13) create alternative advertising to spark debacles in the mind for personal and consumer transformation;

14) not get caught in the dualistic thinking that we either have to focus on the personal or the political. This is old-paradigm thinking. Both are happening anyway, so why not become more responsible for each one. Also, do what you love. Don’t get down on ourselves for not doing what we have passion for... but try our damnedest to become an authentic and responsible citizens without becoming frenetic, anxious or full of despair. Use what turns you on so that your love beams out onto the world and touches people. As Rumi said, "Let the beauty we love be what we do." (Helena Norberg-Hodge told us, at the IFG conference, that so many of her friends were becoming so full of despair and cynical about any kind of change.... she told them "Not now!"... This is the time for us to use the WTO for our own local community-building efforts.]

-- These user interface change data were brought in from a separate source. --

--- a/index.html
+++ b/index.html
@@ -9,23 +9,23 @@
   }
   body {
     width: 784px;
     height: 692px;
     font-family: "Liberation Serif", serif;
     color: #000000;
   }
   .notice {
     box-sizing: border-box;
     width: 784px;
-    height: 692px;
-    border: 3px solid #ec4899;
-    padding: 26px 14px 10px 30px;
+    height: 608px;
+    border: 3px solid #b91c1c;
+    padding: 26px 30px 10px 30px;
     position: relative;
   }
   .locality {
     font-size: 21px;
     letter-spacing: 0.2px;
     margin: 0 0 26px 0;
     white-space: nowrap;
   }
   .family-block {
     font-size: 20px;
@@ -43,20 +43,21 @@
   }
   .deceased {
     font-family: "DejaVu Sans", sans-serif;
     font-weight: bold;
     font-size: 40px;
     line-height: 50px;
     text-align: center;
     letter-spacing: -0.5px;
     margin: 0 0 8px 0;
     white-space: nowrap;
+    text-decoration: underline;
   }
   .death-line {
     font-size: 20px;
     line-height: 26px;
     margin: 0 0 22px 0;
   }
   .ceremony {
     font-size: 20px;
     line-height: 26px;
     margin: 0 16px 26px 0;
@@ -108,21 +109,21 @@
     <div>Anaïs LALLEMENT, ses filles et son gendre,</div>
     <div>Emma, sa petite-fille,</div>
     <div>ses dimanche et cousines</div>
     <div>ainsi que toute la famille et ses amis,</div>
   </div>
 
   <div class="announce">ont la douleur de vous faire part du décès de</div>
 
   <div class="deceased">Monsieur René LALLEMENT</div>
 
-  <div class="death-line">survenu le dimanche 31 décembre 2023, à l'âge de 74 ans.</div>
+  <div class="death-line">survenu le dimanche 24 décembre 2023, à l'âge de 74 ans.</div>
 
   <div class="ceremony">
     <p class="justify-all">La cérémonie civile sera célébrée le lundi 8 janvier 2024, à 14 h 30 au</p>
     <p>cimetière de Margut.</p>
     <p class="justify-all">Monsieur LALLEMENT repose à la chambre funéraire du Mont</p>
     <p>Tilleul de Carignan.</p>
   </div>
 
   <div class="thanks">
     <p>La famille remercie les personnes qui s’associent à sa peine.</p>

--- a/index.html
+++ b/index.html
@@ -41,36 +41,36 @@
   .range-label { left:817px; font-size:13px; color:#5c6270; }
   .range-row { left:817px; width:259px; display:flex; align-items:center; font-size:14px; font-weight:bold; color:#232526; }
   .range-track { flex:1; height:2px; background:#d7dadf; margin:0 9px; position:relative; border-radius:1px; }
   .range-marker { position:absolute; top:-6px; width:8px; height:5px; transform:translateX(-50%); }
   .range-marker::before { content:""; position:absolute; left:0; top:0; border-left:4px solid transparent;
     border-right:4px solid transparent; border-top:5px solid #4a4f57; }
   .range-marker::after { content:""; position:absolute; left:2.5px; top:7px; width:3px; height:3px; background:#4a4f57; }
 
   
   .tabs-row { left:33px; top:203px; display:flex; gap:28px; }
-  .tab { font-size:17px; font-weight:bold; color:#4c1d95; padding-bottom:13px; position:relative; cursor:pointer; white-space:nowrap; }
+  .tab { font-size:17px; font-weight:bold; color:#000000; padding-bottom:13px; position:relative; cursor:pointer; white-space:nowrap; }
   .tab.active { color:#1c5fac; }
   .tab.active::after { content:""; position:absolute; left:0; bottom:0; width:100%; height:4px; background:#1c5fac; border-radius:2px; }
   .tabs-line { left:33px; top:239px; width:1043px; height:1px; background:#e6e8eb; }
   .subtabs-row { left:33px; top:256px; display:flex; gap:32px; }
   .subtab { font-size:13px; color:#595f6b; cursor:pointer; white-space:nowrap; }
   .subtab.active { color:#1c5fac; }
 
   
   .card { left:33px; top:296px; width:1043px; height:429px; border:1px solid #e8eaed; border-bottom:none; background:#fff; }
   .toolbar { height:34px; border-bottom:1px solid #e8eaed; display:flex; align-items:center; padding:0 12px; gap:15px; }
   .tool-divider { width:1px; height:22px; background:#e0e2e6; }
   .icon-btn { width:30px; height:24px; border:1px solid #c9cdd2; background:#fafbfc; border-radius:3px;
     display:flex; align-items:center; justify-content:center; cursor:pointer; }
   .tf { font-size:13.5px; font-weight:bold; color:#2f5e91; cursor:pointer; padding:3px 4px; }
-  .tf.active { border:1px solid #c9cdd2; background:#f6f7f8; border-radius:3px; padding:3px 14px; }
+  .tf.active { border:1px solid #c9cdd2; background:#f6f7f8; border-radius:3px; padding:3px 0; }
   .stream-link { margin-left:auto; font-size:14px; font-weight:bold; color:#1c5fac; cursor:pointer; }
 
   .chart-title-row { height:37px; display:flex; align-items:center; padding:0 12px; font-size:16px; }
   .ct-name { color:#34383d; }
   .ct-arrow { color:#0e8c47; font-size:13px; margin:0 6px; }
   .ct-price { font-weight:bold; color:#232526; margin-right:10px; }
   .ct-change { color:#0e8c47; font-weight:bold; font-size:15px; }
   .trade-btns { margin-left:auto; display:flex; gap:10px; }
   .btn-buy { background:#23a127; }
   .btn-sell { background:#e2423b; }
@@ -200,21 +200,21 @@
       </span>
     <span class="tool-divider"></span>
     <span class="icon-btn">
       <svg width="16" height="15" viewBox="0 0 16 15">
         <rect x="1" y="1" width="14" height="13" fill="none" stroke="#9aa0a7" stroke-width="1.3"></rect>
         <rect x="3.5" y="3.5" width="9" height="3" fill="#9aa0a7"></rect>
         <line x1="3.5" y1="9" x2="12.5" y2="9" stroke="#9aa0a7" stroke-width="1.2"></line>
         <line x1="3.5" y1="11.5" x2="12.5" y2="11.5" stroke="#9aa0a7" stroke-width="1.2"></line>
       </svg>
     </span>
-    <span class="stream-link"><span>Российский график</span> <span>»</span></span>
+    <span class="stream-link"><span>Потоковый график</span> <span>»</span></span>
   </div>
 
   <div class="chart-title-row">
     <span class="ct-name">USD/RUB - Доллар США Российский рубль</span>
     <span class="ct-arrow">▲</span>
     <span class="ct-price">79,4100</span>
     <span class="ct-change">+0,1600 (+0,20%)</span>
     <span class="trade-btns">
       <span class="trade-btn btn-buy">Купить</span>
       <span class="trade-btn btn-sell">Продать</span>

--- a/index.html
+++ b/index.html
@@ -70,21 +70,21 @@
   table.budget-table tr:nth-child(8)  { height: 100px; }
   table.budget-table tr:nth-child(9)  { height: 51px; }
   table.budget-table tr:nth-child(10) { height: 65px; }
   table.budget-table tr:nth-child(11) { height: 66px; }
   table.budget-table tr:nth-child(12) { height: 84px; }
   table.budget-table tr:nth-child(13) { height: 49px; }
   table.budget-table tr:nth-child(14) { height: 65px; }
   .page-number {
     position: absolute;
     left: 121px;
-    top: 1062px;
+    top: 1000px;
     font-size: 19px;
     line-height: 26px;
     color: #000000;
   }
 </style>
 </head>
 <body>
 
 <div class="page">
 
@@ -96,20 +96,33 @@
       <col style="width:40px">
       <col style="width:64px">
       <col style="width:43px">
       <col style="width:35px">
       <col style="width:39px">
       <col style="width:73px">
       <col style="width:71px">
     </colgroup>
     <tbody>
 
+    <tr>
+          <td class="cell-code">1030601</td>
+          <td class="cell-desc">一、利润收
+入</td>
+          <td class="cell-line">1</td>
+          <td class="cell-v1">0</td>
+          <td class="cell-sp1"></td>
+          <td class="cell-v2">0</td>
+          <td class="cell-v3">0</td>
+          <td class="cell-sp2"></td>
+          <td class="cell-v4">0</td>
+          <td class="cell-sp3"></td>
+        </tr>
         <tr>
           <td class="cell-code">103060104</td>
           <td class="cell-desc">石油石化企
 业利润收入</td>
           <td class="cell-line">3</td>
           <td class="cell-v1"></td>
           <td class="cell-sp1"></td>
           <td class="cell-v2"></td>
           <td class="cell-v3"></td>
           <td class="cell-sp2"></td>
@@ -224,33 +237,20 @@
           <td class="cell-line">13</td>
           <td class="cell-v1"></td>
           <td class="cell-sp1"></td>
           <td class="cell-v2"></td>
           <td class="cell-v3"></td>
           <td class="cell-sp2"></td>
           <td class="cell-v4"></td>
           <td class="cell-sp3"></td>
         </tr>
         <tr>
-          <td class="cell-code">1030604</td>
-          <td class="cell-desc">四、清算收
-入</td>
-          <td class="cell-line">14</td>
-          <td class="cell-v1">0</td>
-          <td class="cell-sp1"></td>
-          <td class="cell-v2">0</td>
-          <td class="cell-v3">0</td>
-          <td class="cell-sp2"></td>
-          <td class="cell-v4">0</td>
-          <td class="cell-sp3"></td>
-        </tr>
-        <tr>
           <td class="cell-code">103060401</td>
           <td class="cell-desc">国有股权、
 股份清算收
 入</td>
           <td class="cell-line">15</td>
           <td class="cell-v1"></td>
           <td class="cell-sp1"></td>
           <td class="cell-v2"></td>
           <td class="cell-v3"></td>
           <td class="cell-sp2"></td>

15) Start a sustainability school in a church, abandoned grange, community center, barn, yoga center... Start slow, creating forums, lectures, slide shows, and eco-events.

16) add your own list....

Of course this is a mouthful but the point is to start a dialogue, keep the debate going on about the WTO... not on the alleged violence of the protesters but the violence of the WTO, e.g., how certain global policies wreak havoc on peasants from India forcing them to commit suicide, how the WTO affects our local communities, how, likewise, our Board of Supervisors affect our local communities by a vote of 3-2 that has been allowing sprawl to trample our beautiful bioregion.

People in the simplicity movement have inspired some of the gross consumers who have become miserable with their opulence and accumulative shopping frenzies. To guarantee the potency of this movement we need to go deeper, make allies, get political, take stands, join forces, and start reclaiming our power and our democratic ideals that we all too frequently take for granted.